DEFINITION 31 | High Tide

BY DOMINIQUE SHAW

One of my first Kage posts was entitled “The Places We Leave Behind” - a project that took me back to the town where I grew up - Filey in North Yorkshire, UK.

That first trip back to explore my roots left me with a strong feeling of personal connection but also, in some ways, a sense of loss. This place that had for so long been my home was no longer mine - it looked the same yet somehow it had moved on, just as I had.

This last week though has been one bedded in nostalgia for me. My parent’s 42nd wedding anniversary sparked a raft of family photographs to resurface and memories relived, and looking back at the town through the eyes of history made me wonder how it looked now that the tidal wave of a pandemic had been battering the seaside town’s shores.

And so, earlier this week I returned to that same spot for an hour or so and found, overall a sense of hope. This place that never really changes still felt the same.

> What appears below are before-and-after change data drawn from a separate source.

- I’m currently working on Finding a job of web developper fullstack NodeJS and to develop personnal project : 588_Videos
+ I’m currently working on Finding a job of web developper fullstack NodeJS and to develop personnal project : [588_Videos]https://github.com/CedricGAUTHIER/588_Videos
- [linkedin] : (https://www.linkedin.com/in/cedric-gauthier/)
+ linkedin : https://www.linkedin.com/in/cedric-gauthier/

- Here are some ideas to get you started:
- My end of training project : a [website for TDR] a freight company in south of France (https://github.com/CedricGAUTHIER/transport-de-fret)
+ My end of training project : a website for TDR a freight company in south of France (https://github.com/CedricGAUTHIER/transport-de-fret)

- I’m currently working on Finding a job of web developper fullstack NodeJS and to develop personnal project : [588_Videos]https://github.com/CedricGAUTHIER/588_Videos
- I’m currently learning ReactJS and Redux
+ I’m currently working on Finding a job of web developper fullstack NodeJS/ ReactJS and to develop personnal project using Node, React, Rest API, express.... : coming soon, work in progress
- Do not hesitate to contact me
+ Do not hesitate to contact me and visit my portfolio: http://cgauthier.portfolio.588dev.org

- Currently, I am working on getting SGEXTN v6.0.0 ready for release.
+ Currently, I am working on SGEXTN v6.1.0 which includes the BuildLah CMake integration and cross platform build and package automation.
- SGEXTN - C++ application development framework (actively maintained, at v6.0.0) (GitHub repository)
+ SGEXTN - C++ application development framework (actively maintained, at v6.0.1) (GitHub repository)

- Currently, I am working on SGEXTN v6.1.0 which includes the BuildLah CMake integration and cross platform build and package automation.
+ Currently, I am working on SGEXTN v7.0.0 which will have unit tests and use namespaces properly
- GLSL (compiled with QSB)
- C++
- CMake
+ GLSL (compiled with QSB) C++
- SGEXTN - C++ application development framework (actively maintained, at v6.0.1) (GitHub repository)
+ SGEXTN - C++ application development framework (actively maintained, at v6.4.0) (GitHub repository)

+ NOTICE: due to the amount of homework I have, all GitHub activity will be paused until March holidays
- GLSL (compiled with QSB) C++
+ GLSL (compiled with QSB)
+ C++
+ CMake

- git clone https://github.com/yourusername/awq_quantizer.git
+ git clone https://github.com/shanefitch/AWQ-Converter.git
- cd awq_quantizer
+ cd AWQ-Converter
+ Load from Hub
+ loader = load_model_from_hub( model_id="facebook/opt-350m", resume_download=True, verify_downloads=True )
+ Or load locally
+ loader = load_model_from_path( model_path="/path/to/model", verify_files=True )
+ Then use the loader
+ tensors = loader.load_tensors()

The impacts of Covid-19 were inescapable with signage, masks and separation a recurring theme, yet the town and its visitors’ own quirks and peculiarities still outweighed any recently introduced oddities. The British obsession with the seaside; buckets and spades, windshields, rock-pooling, ice cream and fish & chips has endured through wars, societal shifts and every economic threat; a worldwide pandemic is not about to stop it. 

Good times or bad, whatever the news, we simply do love to be beside the seaside.